■ Materials provided:
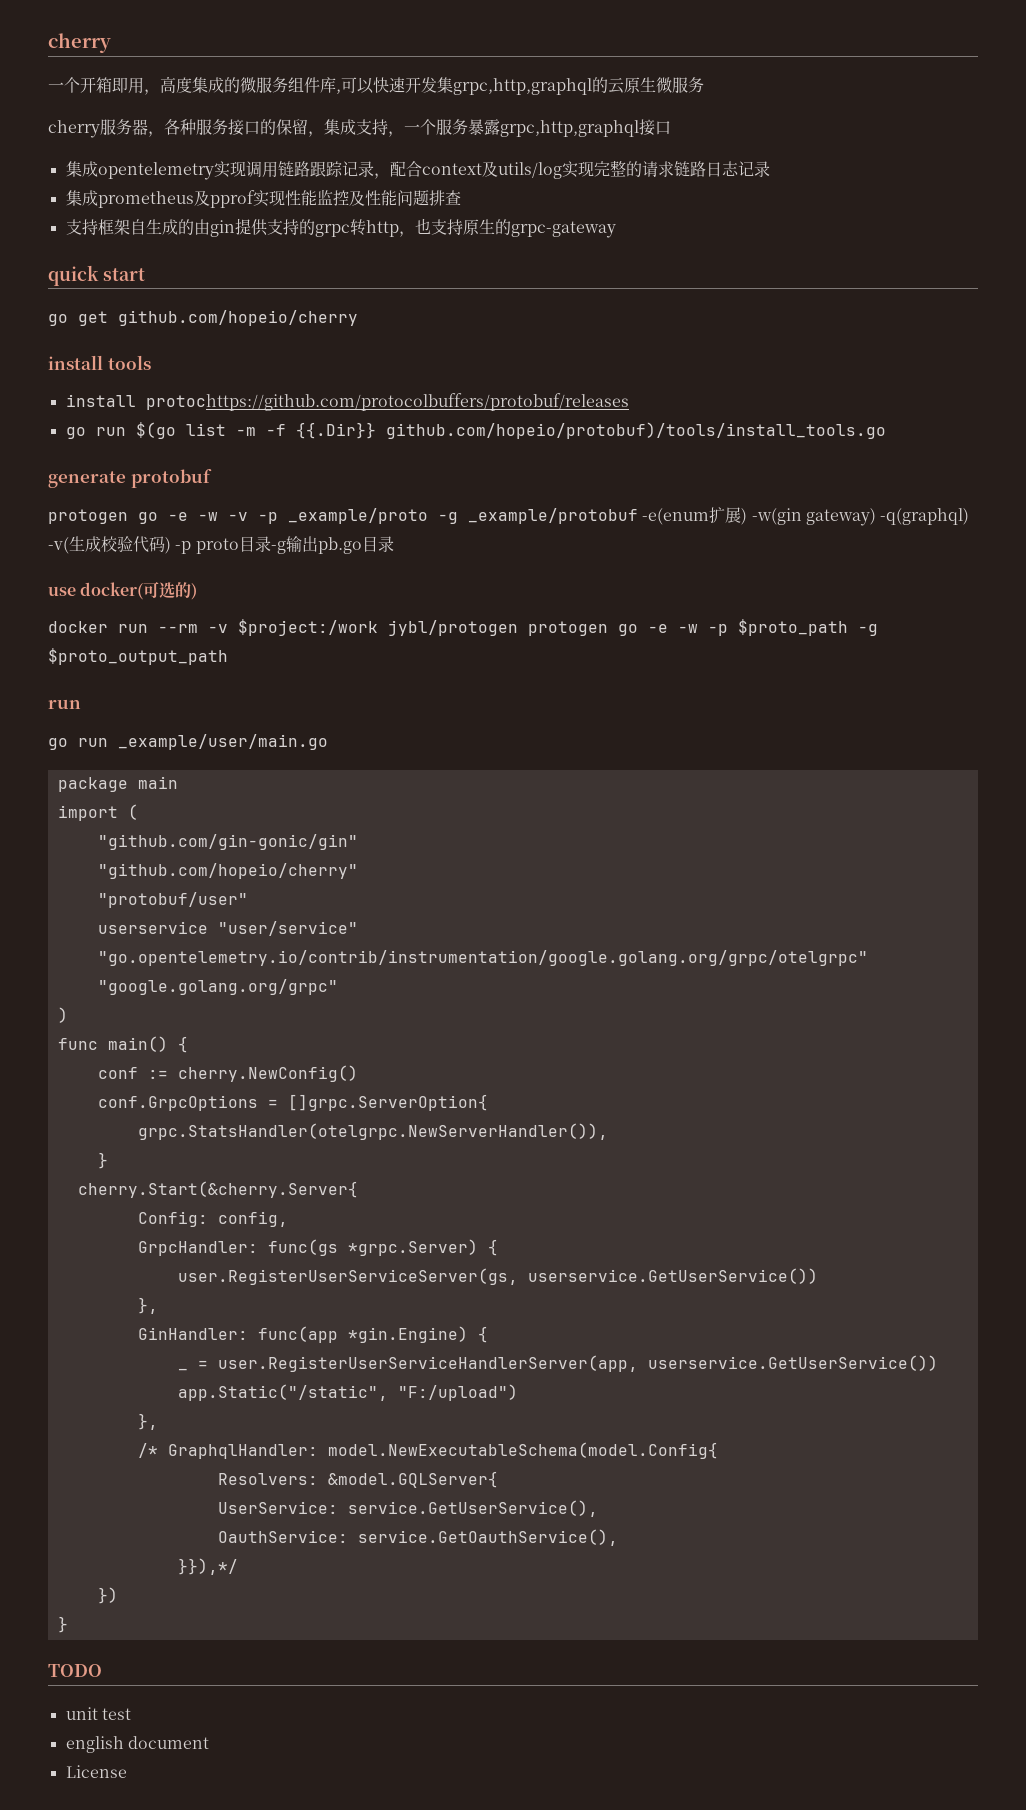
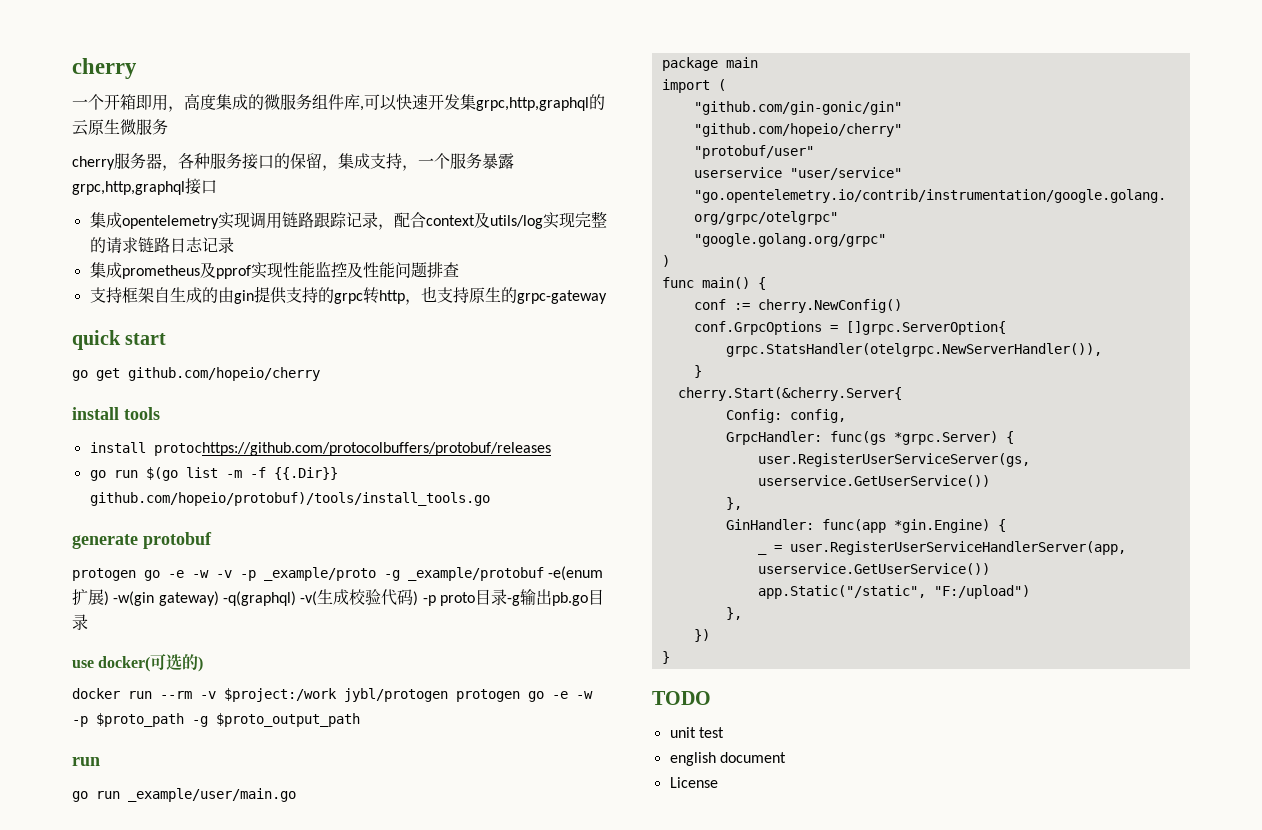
- /* GraphqlHandler: model.NewExecutableSchema(model.Config{
- Resolvers: &model.GQLServer{
- UserService: service.GetUserService(),
- OauthService: service.GetOauthService(),
- }}),*/

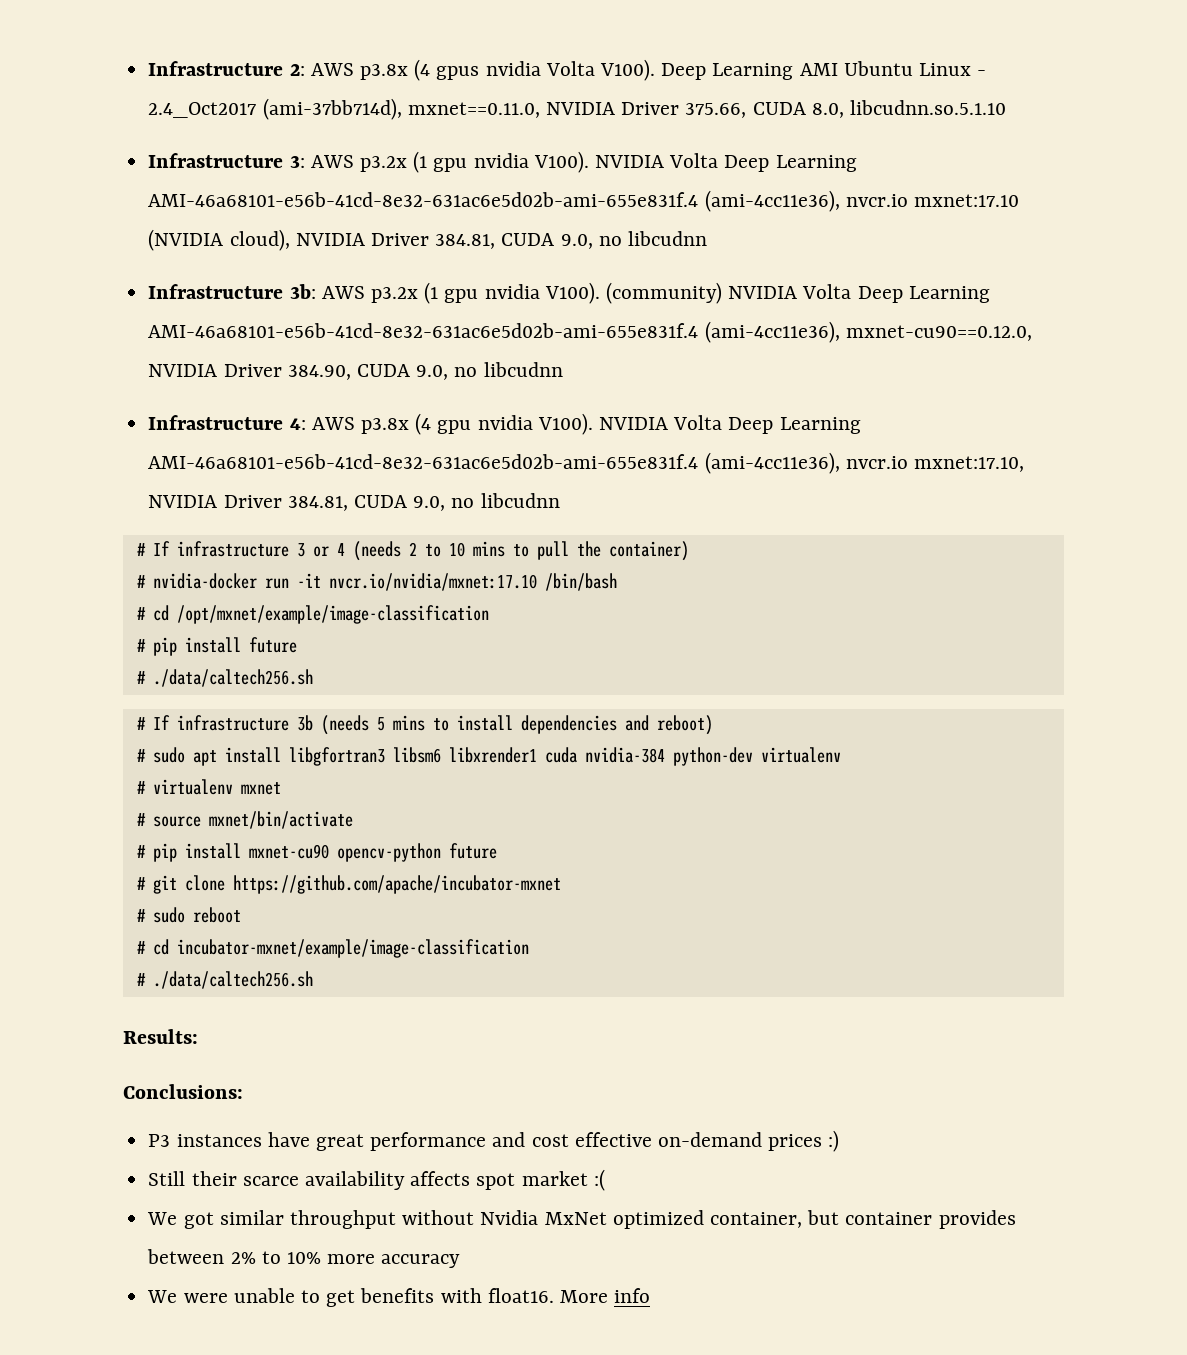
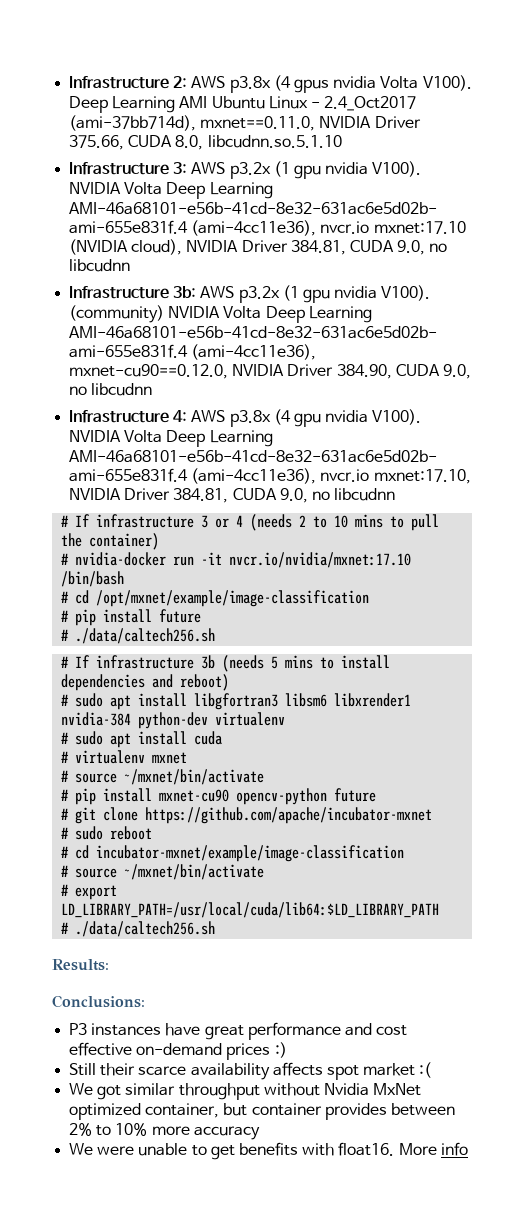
- # sudo apt install libgfortran3 libsm6 libxrender1 cuda nvidia-384 python-dev virtualenv
+ # sudo apt install libgfortran3 libsm6 libxrender1 nvidia-384 python-dev virtualenv
+ # sudo apt install cuda
  # virtualenv mxnet
- # source mxnet/bin/activate
+ # source ~/mxnet/bin/activate
  # cd incubator-mxnet/example/image-classification
+ # source ~/mxnet/bin/activate
+ # export LD_LIBRARY_PATH=/usr/local/cuda/lib64:$LD_LIBRARY_PATH

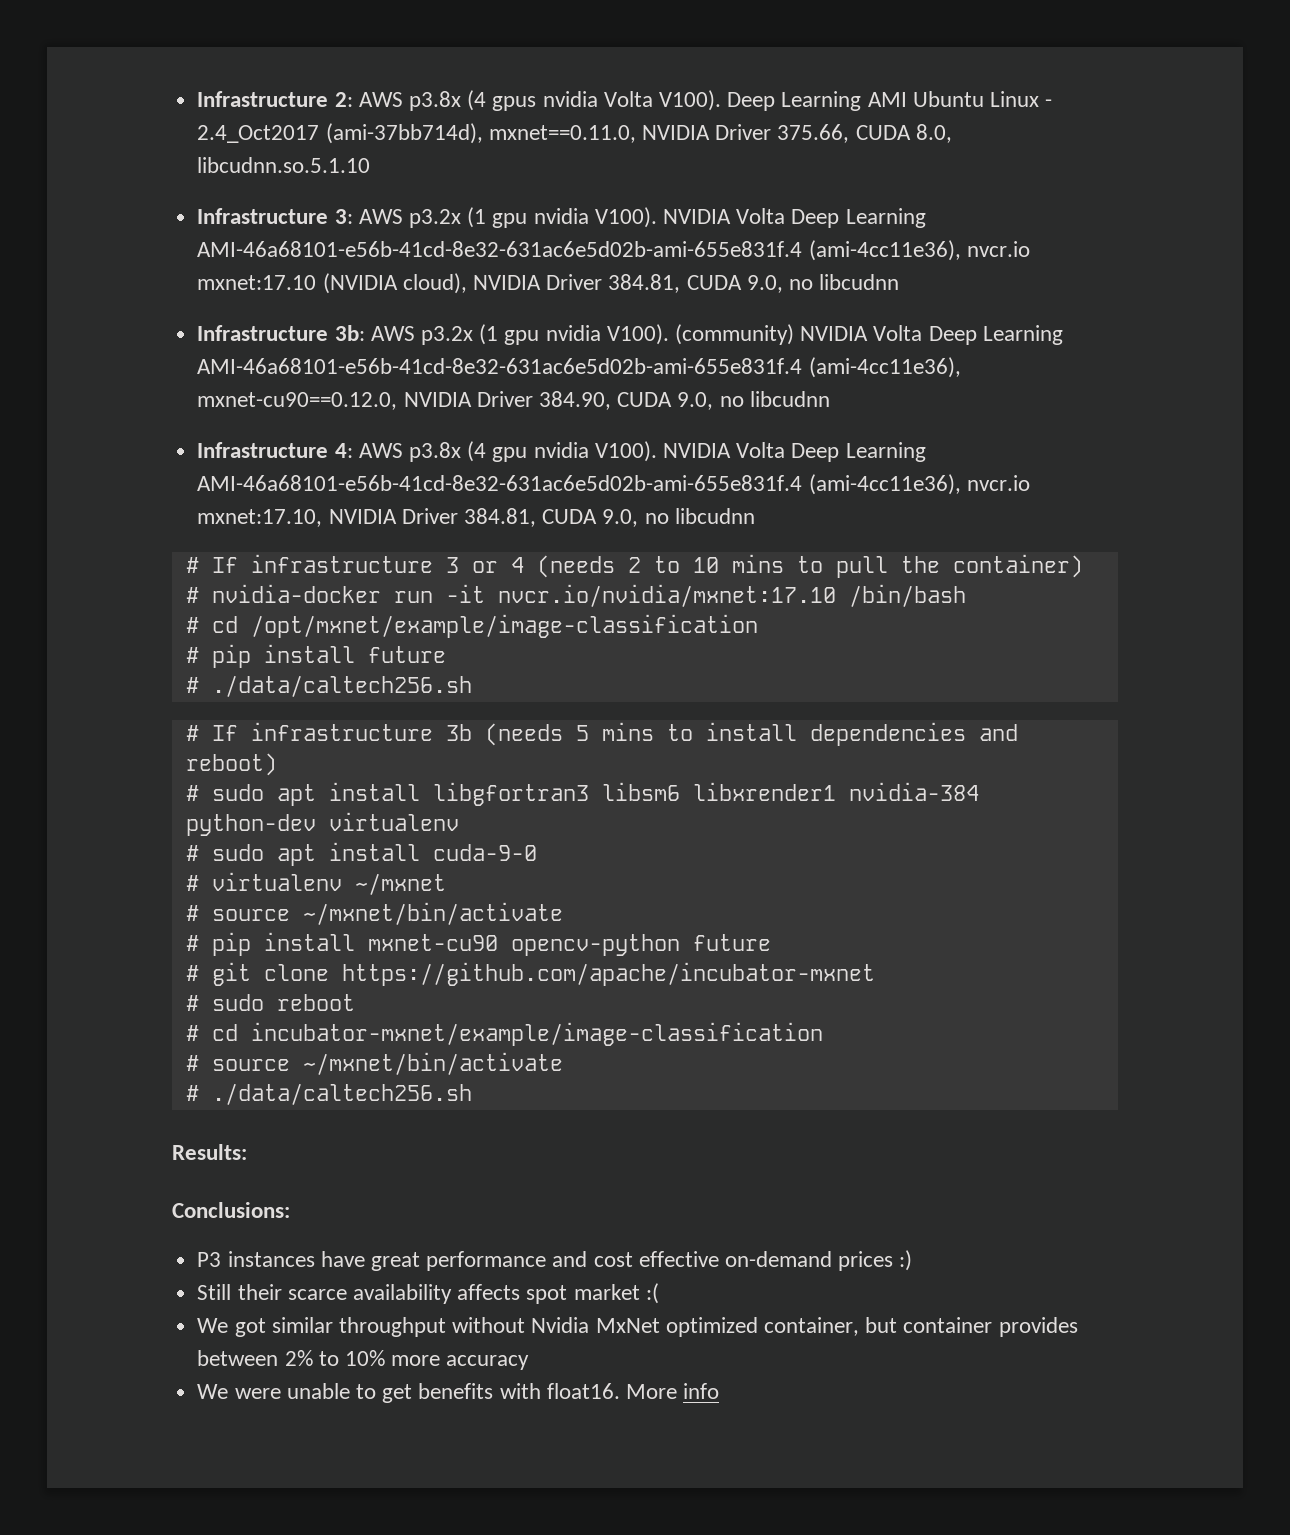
- # sudo apt install cuda
+ # sudo apt install cuda-9-0
- # virtualenv mxnet
+ # virtualenv ~/mxnet
- # export LD_LIBRARY_PATH=/usr/local/cuda/lib64:$LD_LIBRARY_PATH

■ Exercise aim: Give back every record exactly, dropping its pictures.

■ Response:
- /* GraphqlHandler: model.NewExecutableSchema(model.Config{
- Resolvers: &model.GQLServer{
- UserService: service.GetUserService(),
- OauthService: service.GetOauthService(),
- }}),*/

- # sudo apt install libgfortran3 libsm6 libxrender1 cuda nvidia-384 python-dev virtualenv
+ # sudo apt install libgfortran3 libsm6 libxrender1 nvidia-384 python-dev virtualenv
+ # sudo apt install cuda
  # virtualenv mxnet
- # source mxnet/bin/activate
+ # source ~/mxnet/bin/activate
  # cd incubator-mxnet/example/image-classification
+ # source ~/mxnet/bin/activate
+ # export LD_LIBRARY_PATH=/usr/local/cuda/lib64:$LD_LIBRARY_PATH

- # sudo apt install cuda
+ # sudo apt install cuda-9-0
- # virtualenv mxnet
+ # virtualenv ~/mxnet
- # export LD_LIBRARY_PATH=/usr/local/cuda/lib64:$LD_LIBRARY_PATH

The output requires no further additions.